Give the records back exactly as written, but without the images.

Web page revision data
= = = = = = =
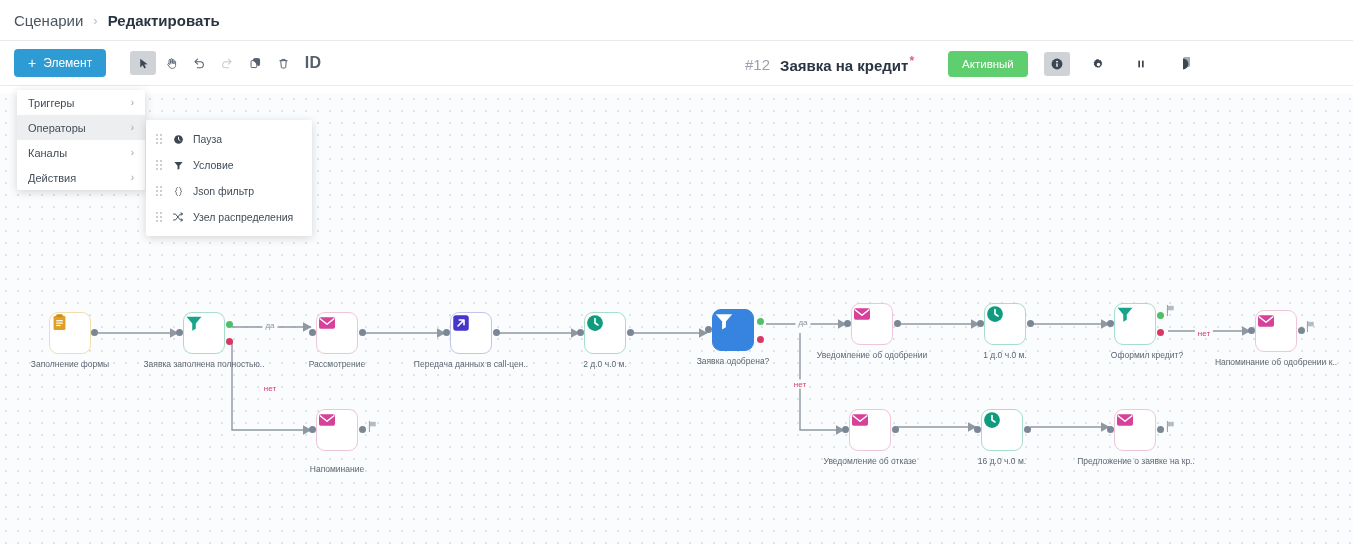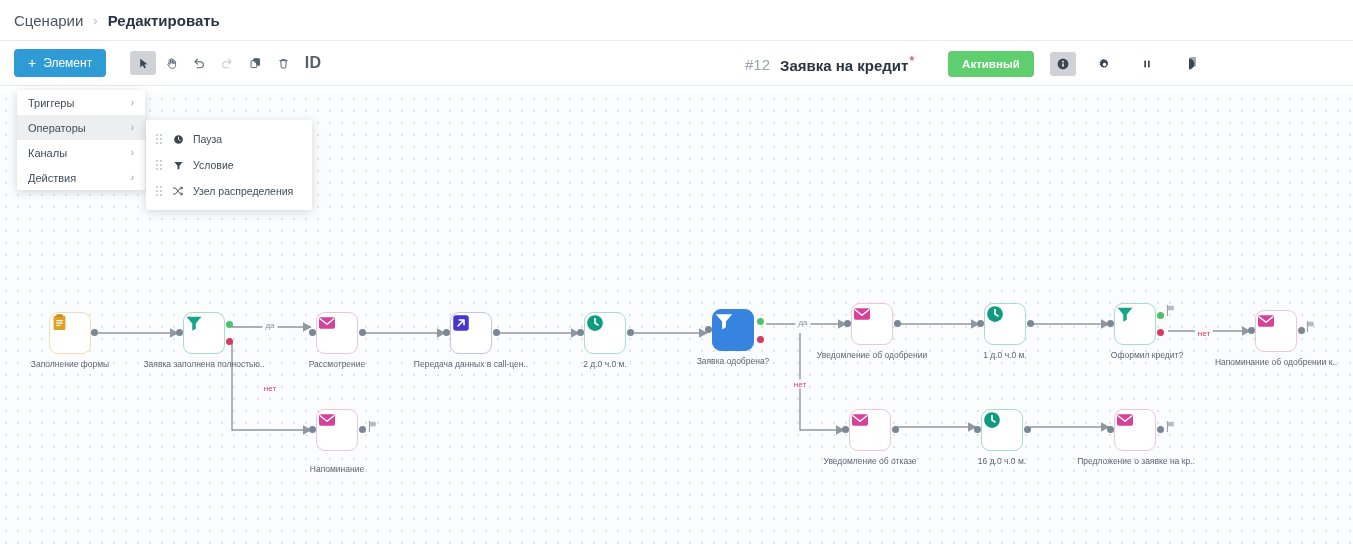--- a/index.html
+++ b/index.html
@@ -78,7 +78,6 @@
     font-size: 11.5px;
     margin-left: 24px;
     cursor: pointer;
-    font-weight: bold;
   }
   .rt-btn {
     width: 26px; height: 24px;

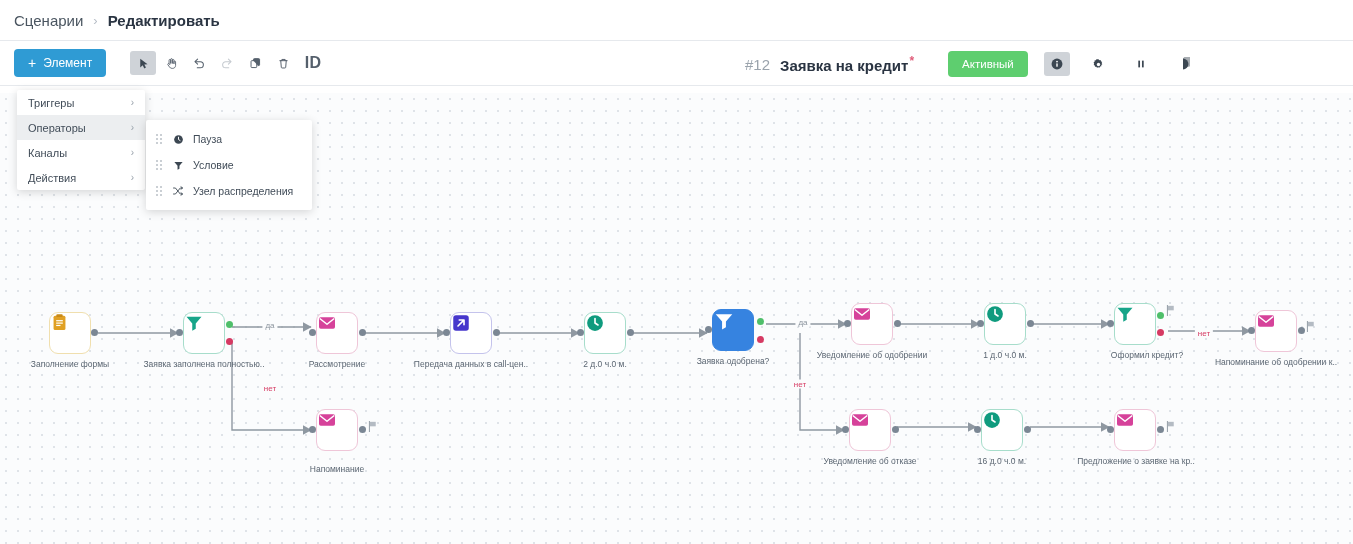--- a/index.html
+++ b/index.html
@@ -536,6 +536,22 @@
         <i></i>
       </span>
     <span class="mic">
+        <svg width="11" height="11" viewBox="0 0 16 16">
+          <path d="M6.4 2.2c-1.6 0-1.6 2.3-1.6 3.3s-.4 2.5-1.6 2.5c1.2 0 1.6 1.5 1.6 2.5s0 3.3 1.6 3.3M9.6 2.2c1.6 0 1.6 2.3 1.6 3.3s.4 2.5 1.6 2.5c-1.2 0-1.6 1.5-1.6 2.5s0 3.3-1.6 3.3" fill="none" stroke="#3c4752" stroke-width="1.1" stroke-linecap="round"></path>
+        </svg>
+      </span>
+    <span>Json фильтр</span>
+  </div>
+  <div class="mi2">
+    <span class="grip">
+        <i></i>
+        <i></i>
+        <i></i>
+        <i></i>
+        <i></i>
+        <i></i>
+      </span>
+    <span class="mic">
         <svg width="12" height="12" viewBox="0 0 16 16">
           <path d="M2 4h2.6L11 12h2.6M2 12h2.6L11 4h2.6" fill="none" stroke="#3c4752" stroke-width="1.2" stroke-linecap="round"></path>
           <path d="M12 2.4L14.2 4 12 5.6M12 10.4l2.2 1.6-2.2 1.6" fill="none" stroke="#3c4752" stroke-width="1.2" stroke-linecap="round" stroke-linejoin="round"></path>

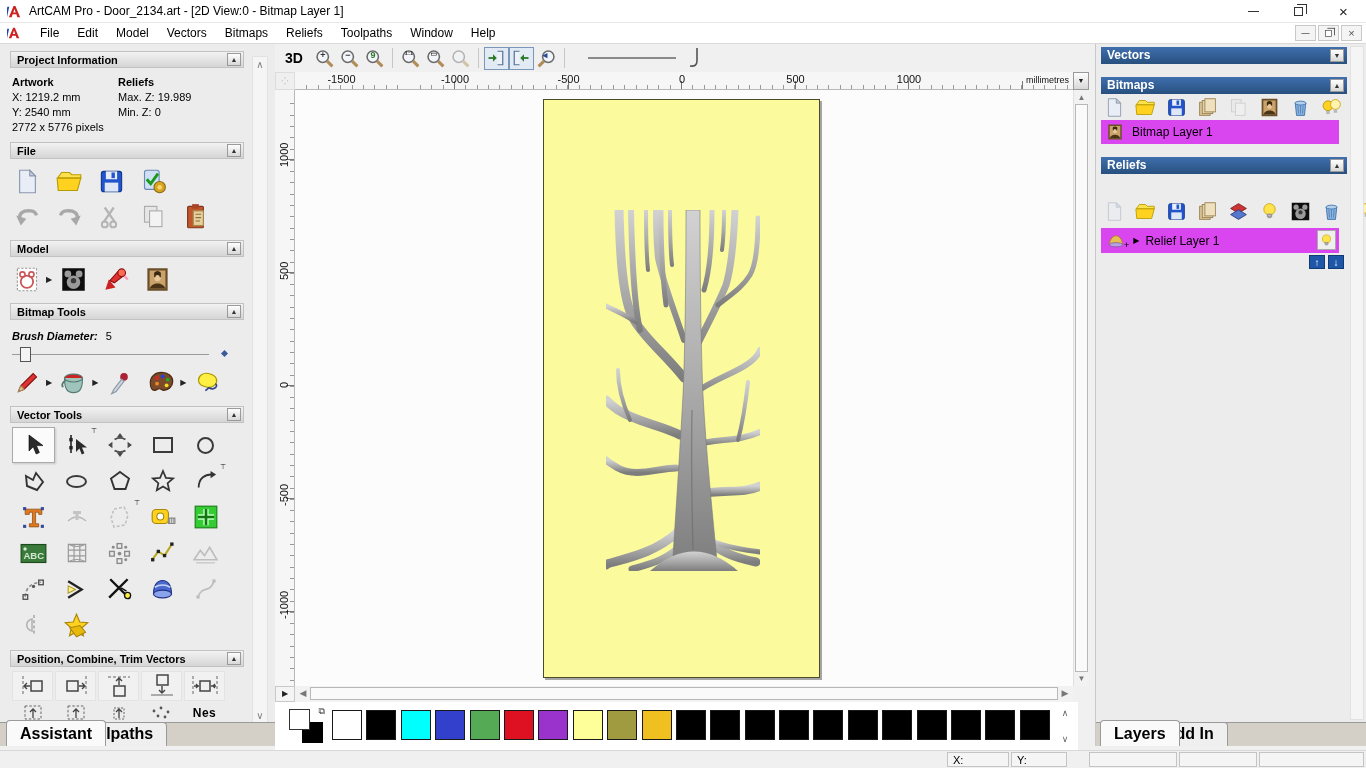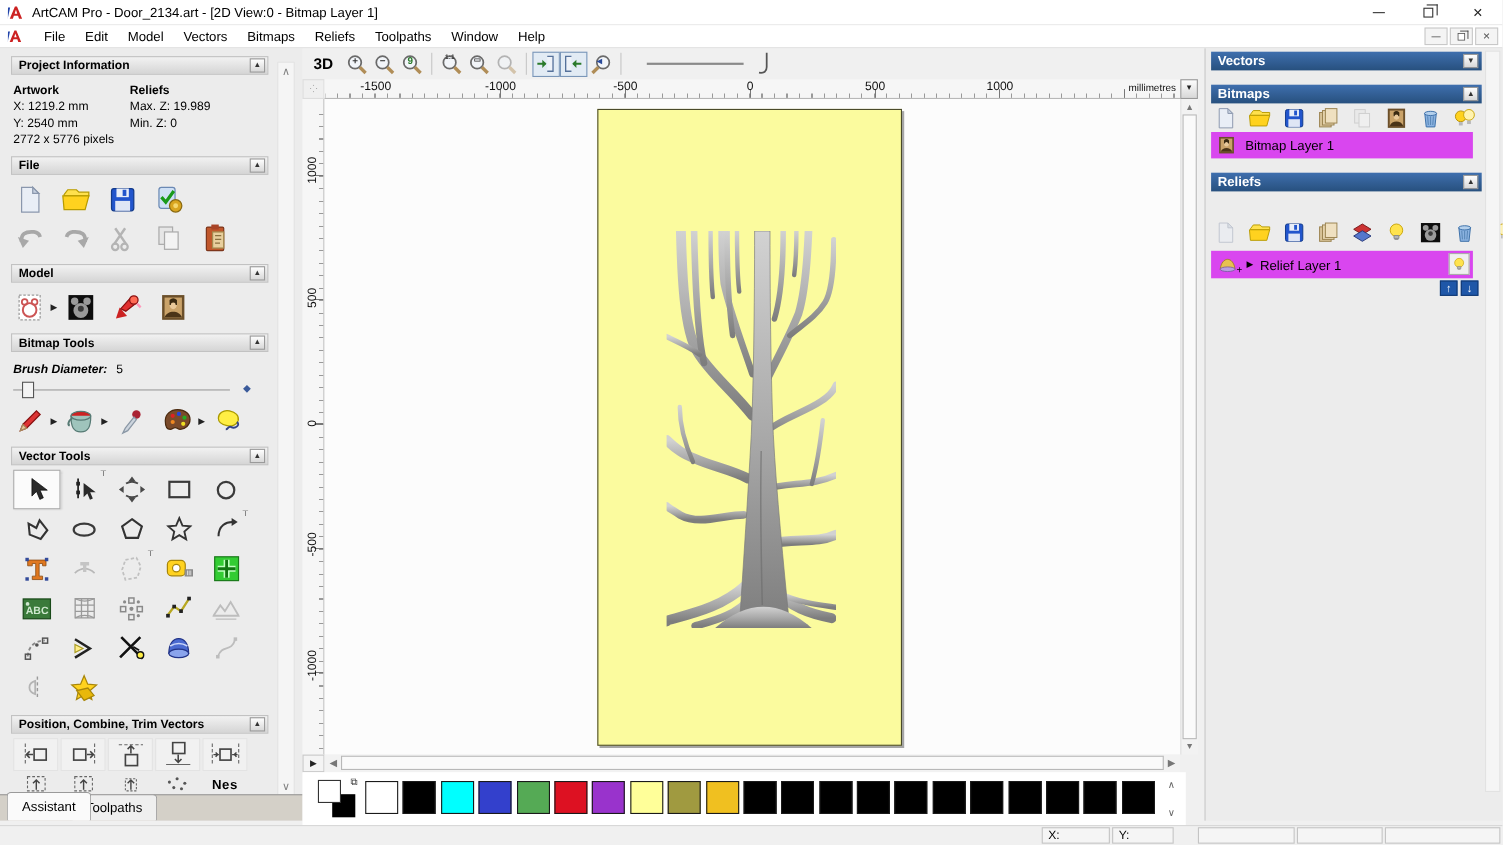--- a/index.html
+++ b/index.html
@@ -62,7 +62,7 @@
   
   .tabstrip { position:absolute; bottom:0; left:0; height:26px; width:100%; }
   .tabstrip .filler { position:absolute; left:0; right:0; bottom:0; height:24px; background:#d4d0c8; border-top:1px solid #9a9a9a; }
-  .tab { position:absolute; bottom:0; height:24px; padding:0 13px; background:#efefef; border:1px solid #9a9a9a; border-bottom:none; border-radius:4px 4px 0 0; line-height:22px; font-size:12px; }
+  .tab { position:absolute; bottom:0; height:24px; padding:0 13px; background:#efefef; border:1px solid #9a9a9a; border-bottom:none; border-radius:4px 4px 0 0; line-height:22px; font-size:16px;font-weight:bold; }
   .tab.active { background:#fafafa; height:26px; line-height:25px; z-index:3; }
 
   

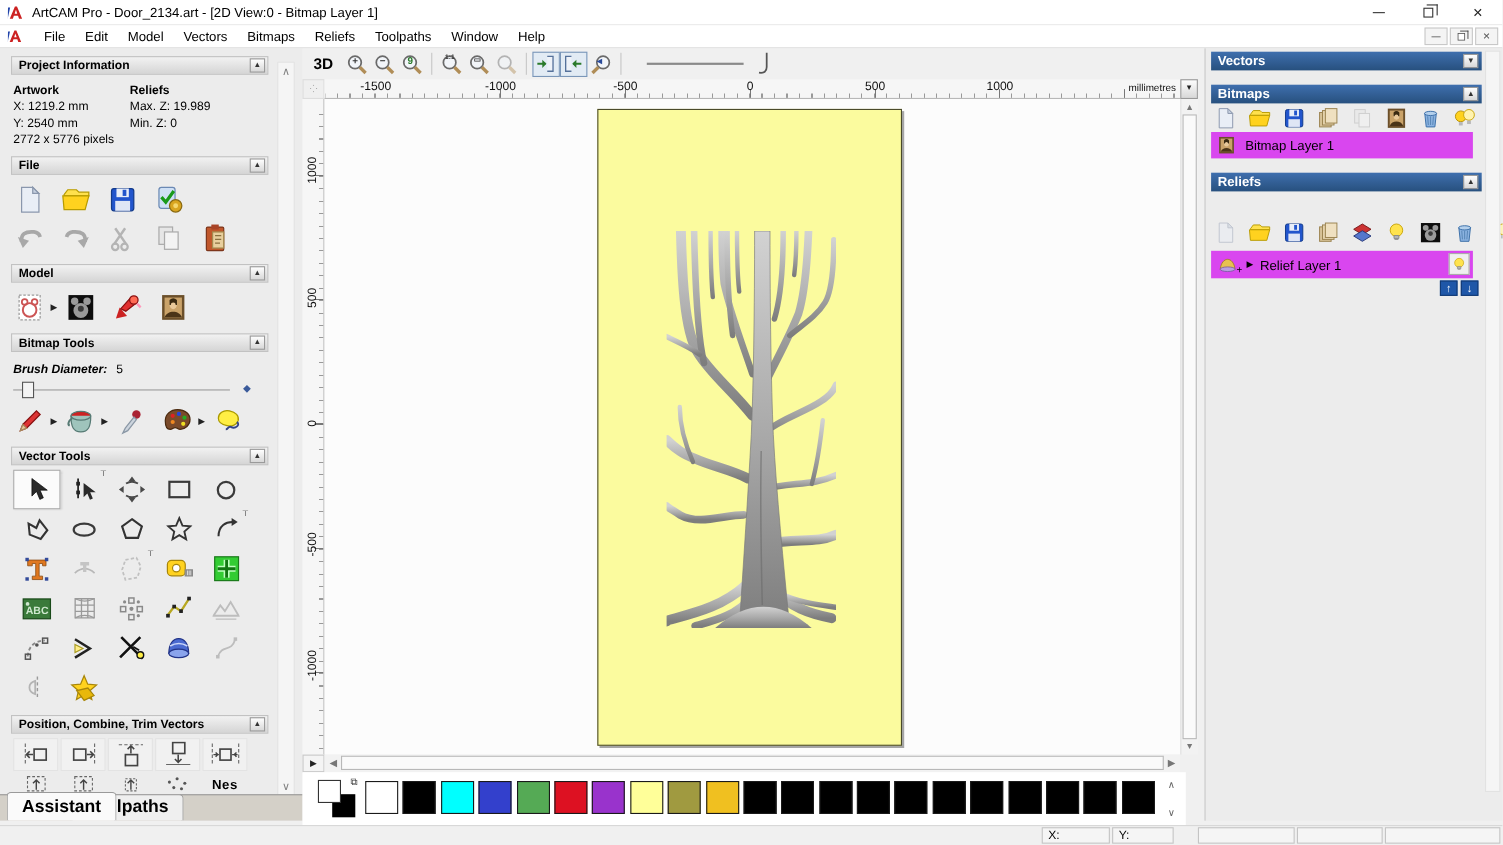--- a/index.html
+++ b/index.html
@@ -1042,6 +1042,11 @@
 
   <div id="right-scroll"></div>
 
+  <div class="tabstrip">
+    <div class="filler"></div>
+    <div class="tab active" style="left:4px"><span>Layers</span></div>
+    <div class="tab" style="left:54px"><span>Add In</span></div>
+  </div>
 </div>
 
 <div id="statusbar">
= = = = = = =
▶ _Answer for the task_
--- a/index.html
+++ b/index.html
@@ -78,7 +78,6 @@
     font-size: 11.5px;
     margin-left: 24px;
     cursor: pointer;
-    font-weight: bold;
   }
   .rt-btn {
     width: 26px; height: 24px;

--- a/index.html
+++ b/index.html
@@ -536,6 +536,22 @@
         <i></i>
       </span>
     <span class="mic">
+        <svg width="11" height="11" viewBox="0 0 16 16">
+          <path d="M6.4 2.2c-1.6 0-1.6 2.3-1.6 3.3s-.4 2.5-1.6 2.5c1.2 0 1.6 1.5 1.6 2.5s0 3.3 1.6 3.3M9.6 2.2c1.6 0 1.6 2.3 1.6 3.3s.4 2.5 1.6 2.5c-1.2 0-1.6 1.5-1.6 2.5s0 3.3-1.6 3.3" fill="none" stroke="#3c4752" stroke-width="1.1" stroke-linecap="round"></path>
+        </svg>
+      </span>
+    <span>Json фильтр</span>
+  </div>
+  <div class="mi2">
+    <span class="grip">
+        <i></i>
+        <i></i>
+        <i></i>
+        <i></i>
+        <i></i>
+        <i></i>
+      </span>
+    <span class="mic">
         <svg width="12" height="12" viewBox="0 0 16 16">
           <path d="M2 4h2.6L11 12h2.6M2 12h2.6L11 4h2.6" fill="none" stroke="#3c4752" stroke-width="1.2" stroke-linecap="round"></path>
           <path d="M12 2.4L14.2 4 12 5.6M12 10.4l2.2 1.6-2.2 1.6" fill="none" stroke="#3c4752" stroke-width="1.2" stroke-linecap="round" stroke-linejoin="round"></path>

--- a/index.html
+++ b/index.html
@@ -62,7 +62,7 @@
   
   .tabstrip { position:absolute; bottom:0; left:0; height:26px; width:100%; }
   .tabstrip .filler { position:absolute; left:0; right:0; bottom:0; height:24px; background:#d4d0c8; border-top:1px solid #9a9a9a; }
-  .tab { position:absolute; bottom:0; height:24px; padding:0 13px; background:#efefef; border:1px solid #9a9a9a; border-bottom:none; border-radius:4px 4px 0 0; line-height:22px; font-size:12px; }
+  .tab { position:absolute; bottom:0; height:24px; padding:0 13px; background:#efefef; border:1px solid #9a9a9a; border-bottom:none; border-radius:4px 4px 0 0; line-height:22px; font-size:16px;font-weight:bold; }
   .tab.active { background:#fafafa; height:26px; line-height:25px; z-index:3; }
 
   

--- a/index.html
+++ b/index.html
@@ -1042,6 +1042,11 @@
 
   <div id="right-scroll"></div>
 
+  <div class="tabstrip">
+    <div class="filler"></div>
+    <div class="tab active" style="left:4px"><span>Layers</span></div>
+    <div class="tab" style="left:54px"><span>Add In</span></div>
+  </div>
 </div>
 
 <div id="statusbar">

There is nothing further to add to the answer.